Telomere length/content was assessed by measuring T/S ratio (telomere/single copy gene expression) using primers and quantitative PCR conditions as previously described34,35. Briefly, cells were harvested and lysed with RLT lysis buffer as per the manufacturer’s protocol (Qiagen). Following this, genomic DNA (gDNA) was isolated using Quick-DNA microprep kit (Zymo Research). The isolated gDNA concentrations were measured using Nanodrop and equal amounts of gDNA (2.5/5 ng/µl) across samples were loaded for qPCR (using SYBR green) based telomere length assessment using the PCR program as previously described34,35. The final telomere primer concentrations were: tel1, 270 nM; tel2, 900 nM. The final 36B4 (single copy gene) primer concentrations were: 36B4u, 300 nM; 36B4d, 500 nM. The primer sequences were: tel1, GGTTTTTGAGGGTGAGGGTGAGGGTGAGGGTGAGGGT; tel2, TCCCGACTATCCCTATCCCTATCCCTATCCCTATCCCTA; 36B4u, CAGCAAGTGGGAAGGTGTAATCC; 36B4d, CCCATTCTATCATCAACGGGTACAA. The housekeeping single copy gene 36B4 encodes acidic ribosomal phosphoprotein PO and is located on chromosome 12. The telomere length measurements were carried out ~14 days after gene editing to achieve knockdown (KD) and knockout (KO) of RIOK2 in all cell lines (TF-1, K562, HeLa and HEK293), except for primary human HSPCs where telomere length measurements were performed post 7-10 days of gene editing.

Study of Health in Pomerania (SHIP) cohort and measurements

The Study of Health in Pomerania (SHIP) was conducted in accordance with the Declaration of Helsinki and was reviewed and approved by the University Medicine Greifswald Institutional Review Board. All subjects provided written informed consent. The analyses in this manuscript are based on a subset of n = 987 participants aged from 20 to 81 from the SHIP-TREND-0 cohort48. For this sub-sample, microarray-based whole blood-derived transcriptome data as well as all required covariates were available. Analyses in SHIP were done via linear mixed effect models adjusting for sex, blood cell composition and technical parameters (more details in the statistical tests below). A detailed description of blood sample collection, RNA preparation, array processing and expression data generation can be found elsewhere49.

Statistical tests

Data are presented as mean ± SEM. Unpaired two-tailed t-test or unpaired non-parametric Mann-Whitney t-test were used to compare two groups.

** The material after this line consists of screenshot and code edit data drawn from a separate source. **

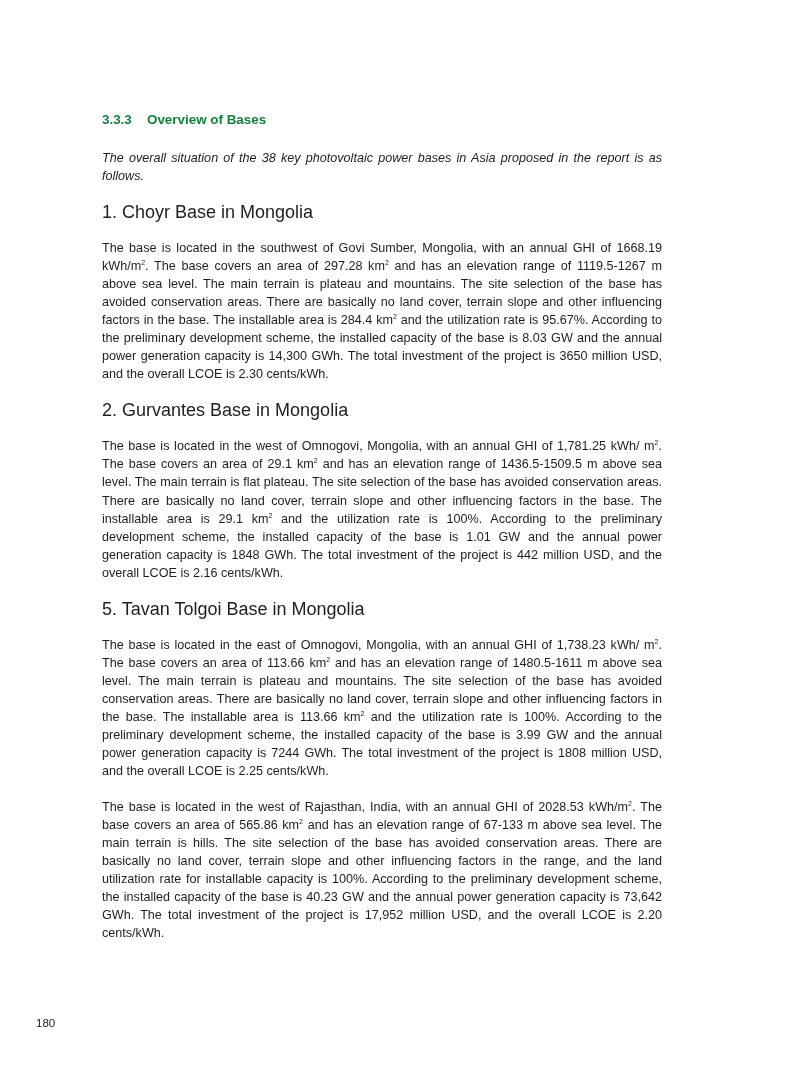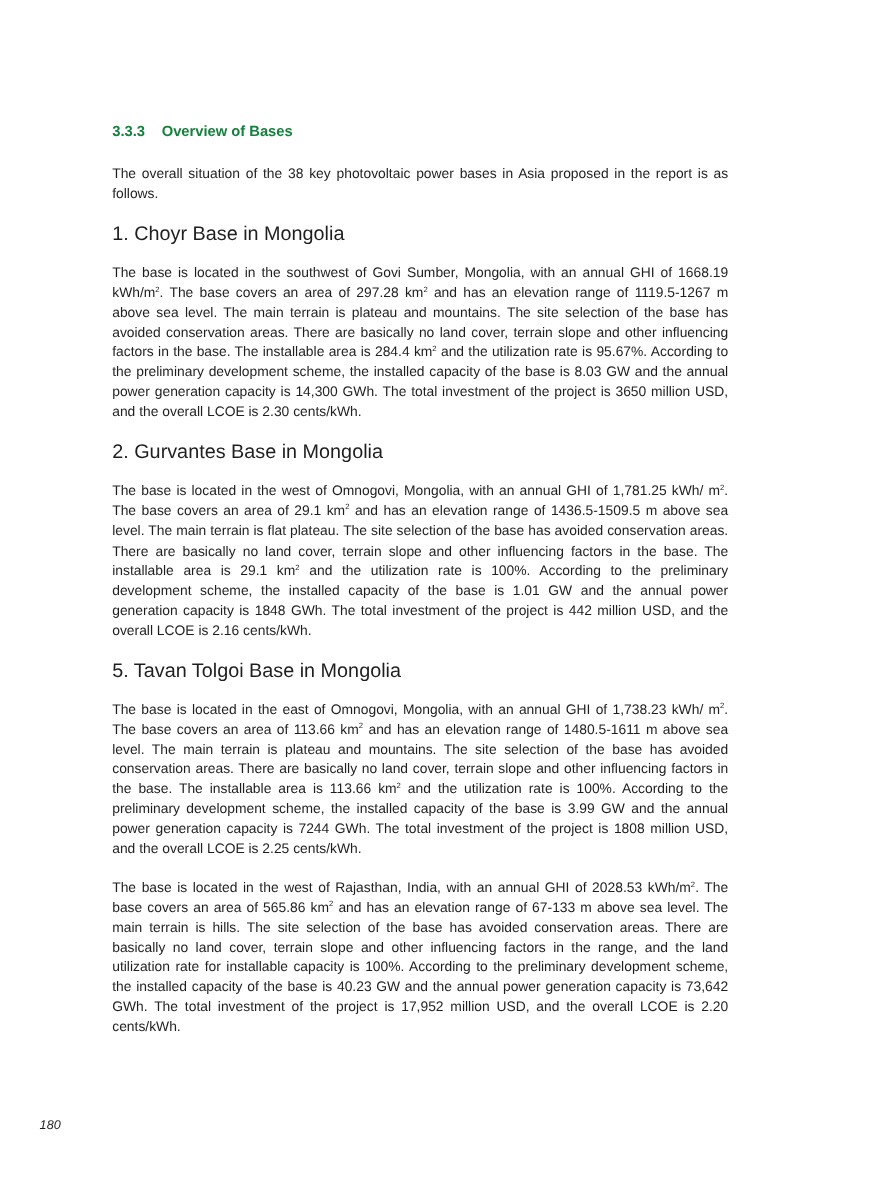"The overall situation of the" .intro { font-style: none -> italic }
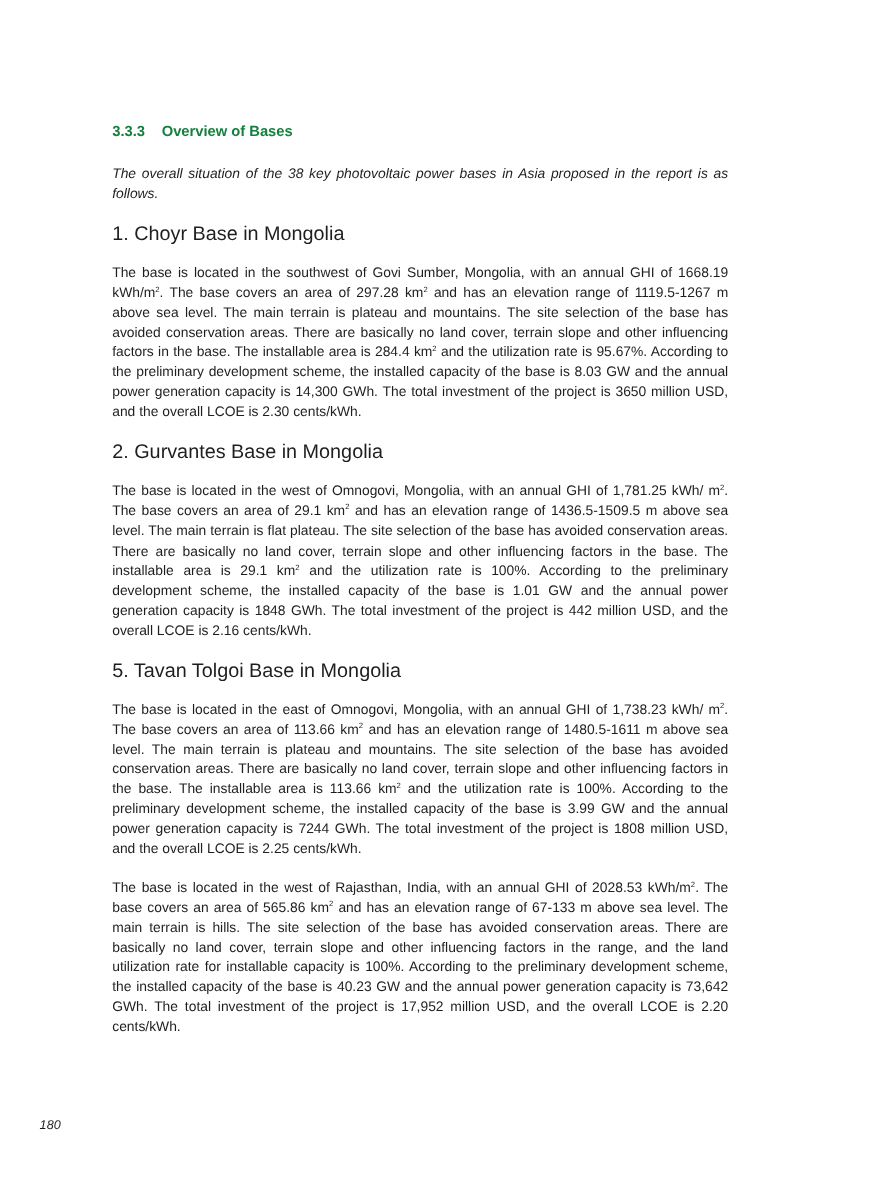"180" .page-number { font-style: italic -> none }
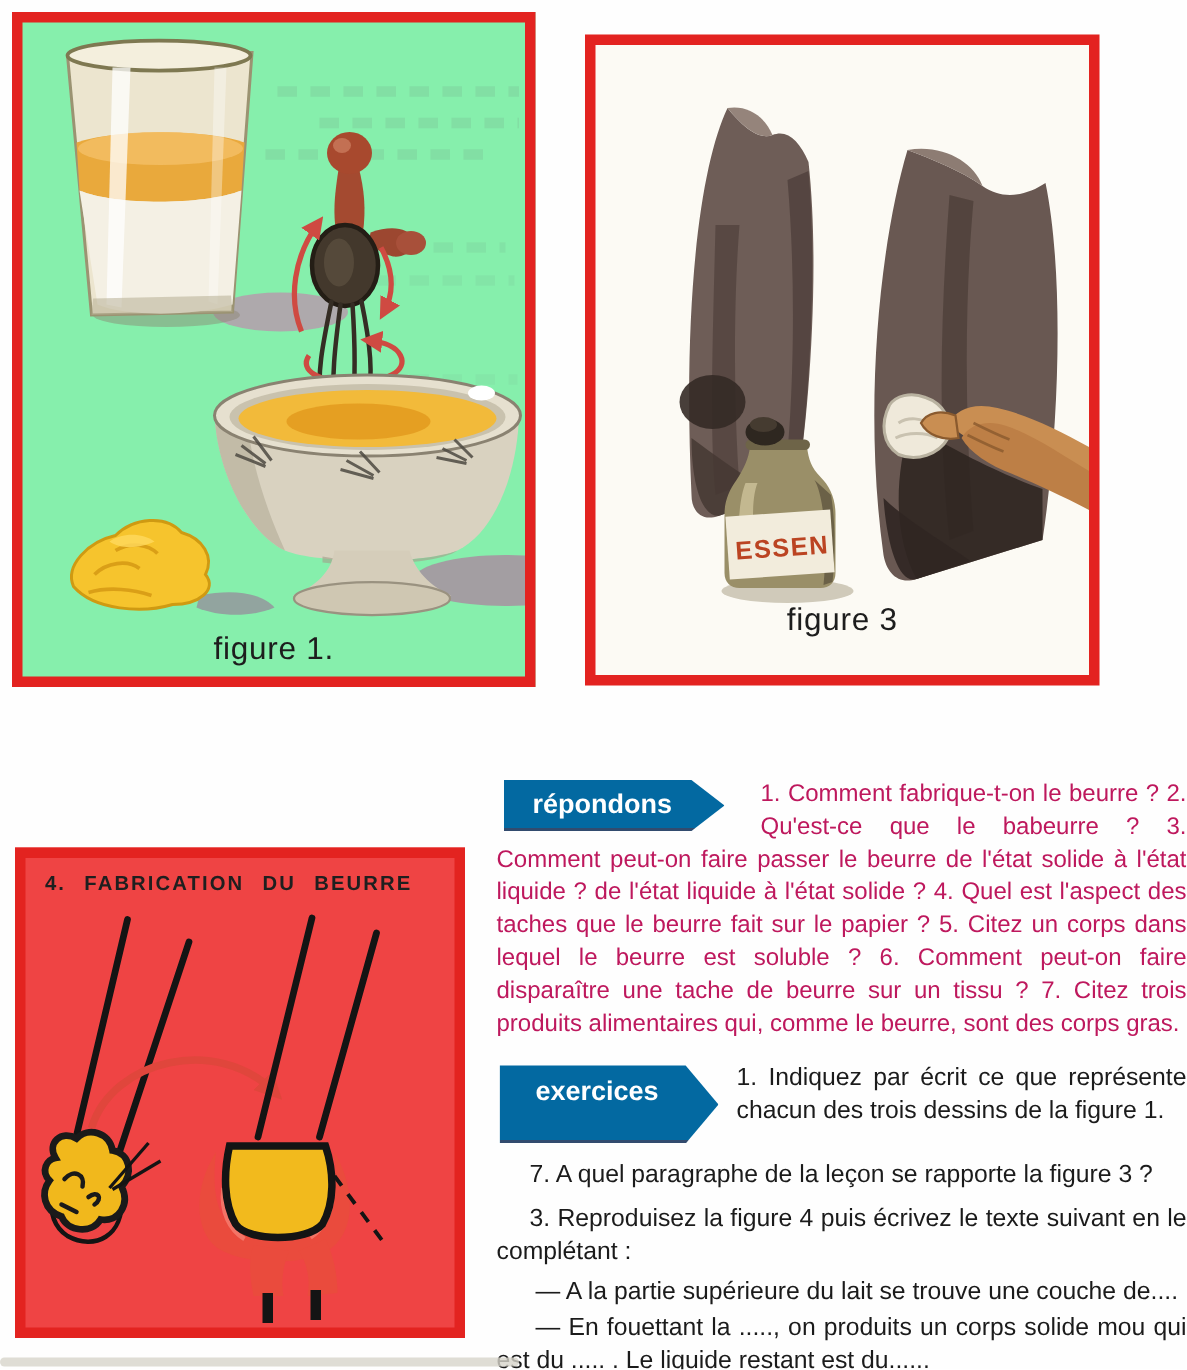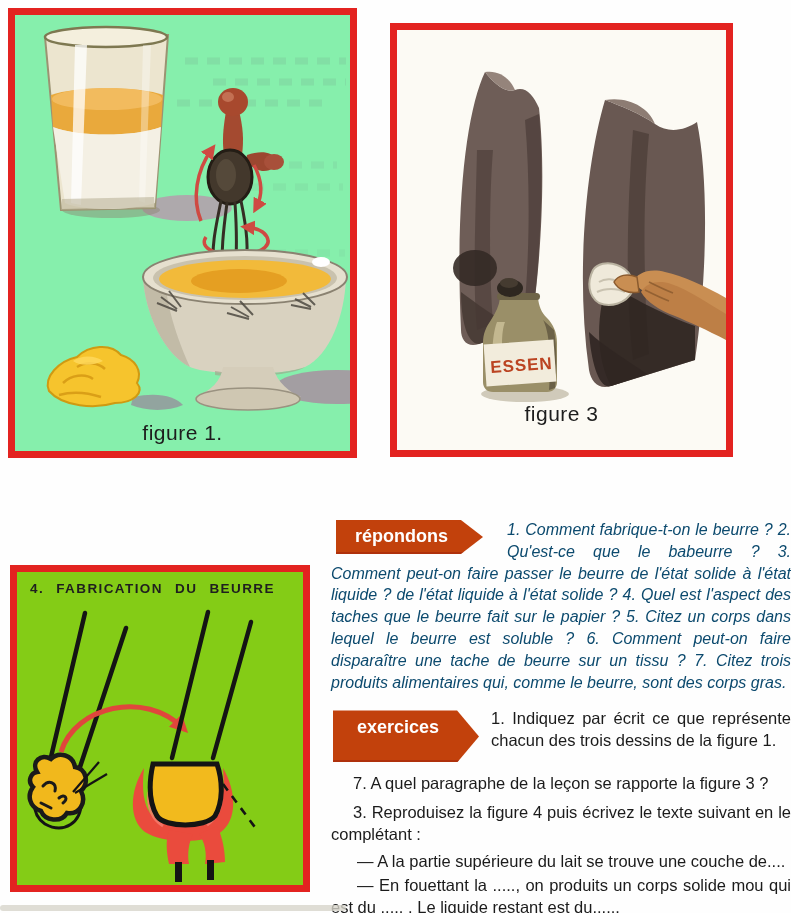"répondons" .banner { background: #c2410c -> #0369a1 }
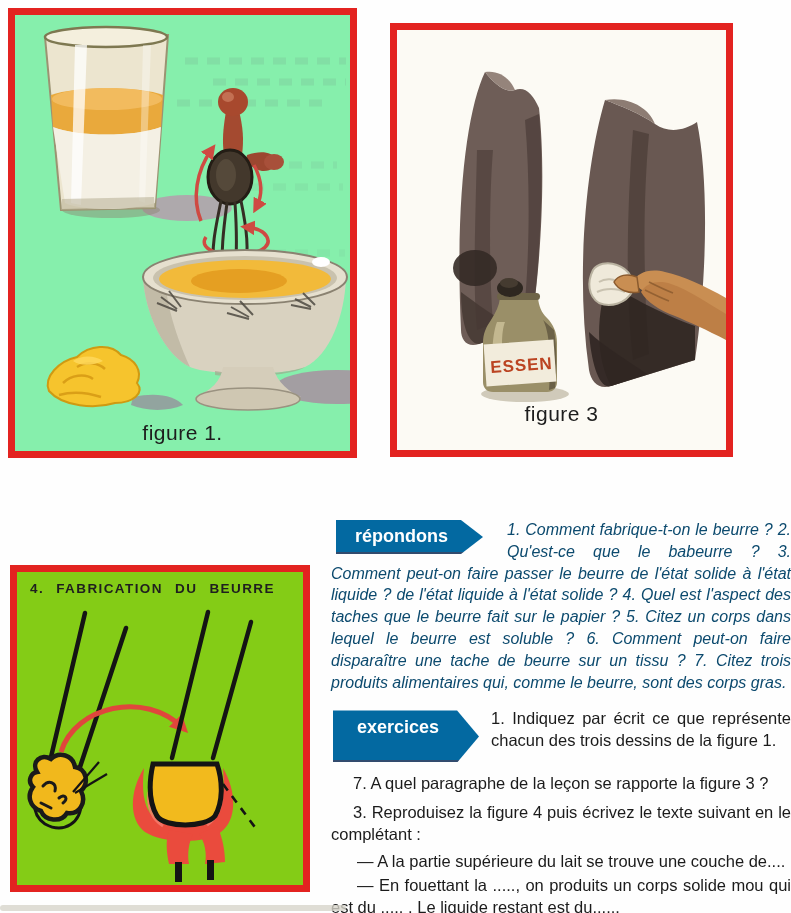"1. Comment fabrique-t-on le beurre" #repondons-body { color: #0c4a6e -> #be185d; font-style: italic -> none }
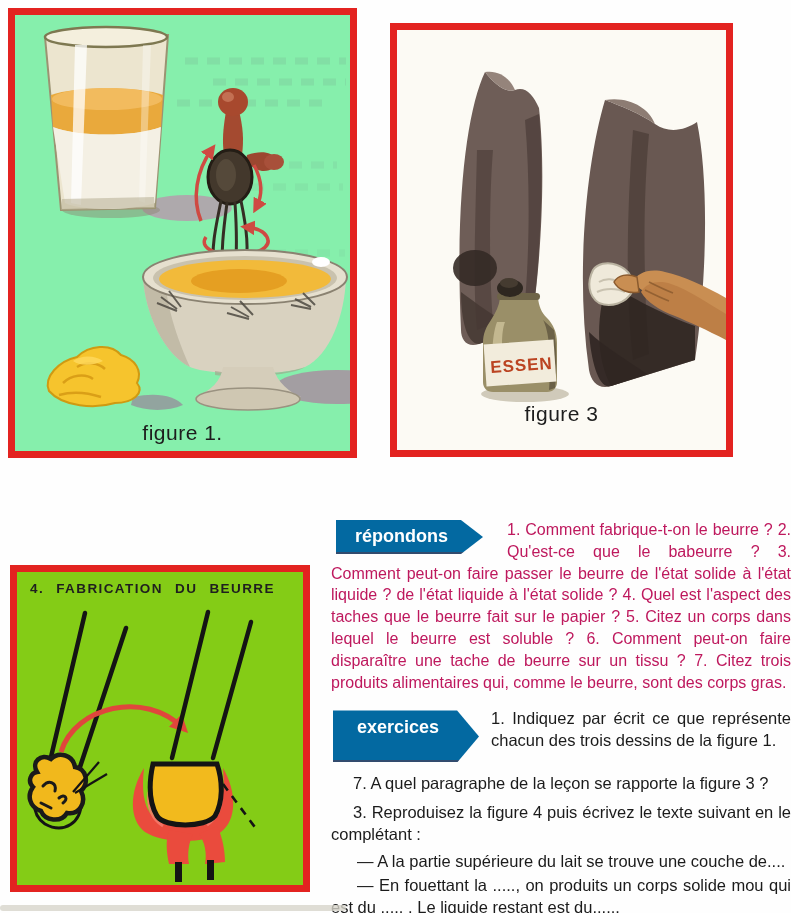"4. FABRICATION DU BEURRE" #frame4 { background: #84cc16 -> #ef4444 }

Analysis of variance (ANOVA) with Dunnett’s multiple comparisons test was used for comparisons amongst multiple groups, wherever applicable as per requirements of data and quantification. Two-tailed non-parametric Spearman correlation or two-tailed Pearson’s correlation were used for correlation analyses. GraphPad Prism v8.0/9.0 (GraphPad Software Inc., San Diego, CA) was used to perform statistical analyses. Analyses in SHIP were done via linear mixed effect models using either age as exposure and RIOK2 transcript level as outcome or using RIOK2 transcript level as exposure and the target gene’s mRNA levels as outcome. The analyses in SHIP were adjusted for sex, body mass index (kg/m2), white blood cells (Gpt/L), red blood cells (Tpt/L), platelets (Gpt/L), technical parameters (RNA integrity number, RNA amplification batch, sample storage time (time between blood donation and RNA isolation, days)), and blood cell composition (lymphocytes (%), monocytes (%), basophils (%), eosinophils (%)), and age (years) if age was not the exposure variable. Amplification batch was included as a random effect, all other variables as fixed effects. When multiple array probes mapped to the same gene, we reported the results of all probes but used the number of genes for the Bonferroni correction for multiple testing.

Sample size was not predetermined.

Reporting summary

Further information on research design is available in the Nature Portfolio Reporting Summary linked to this article.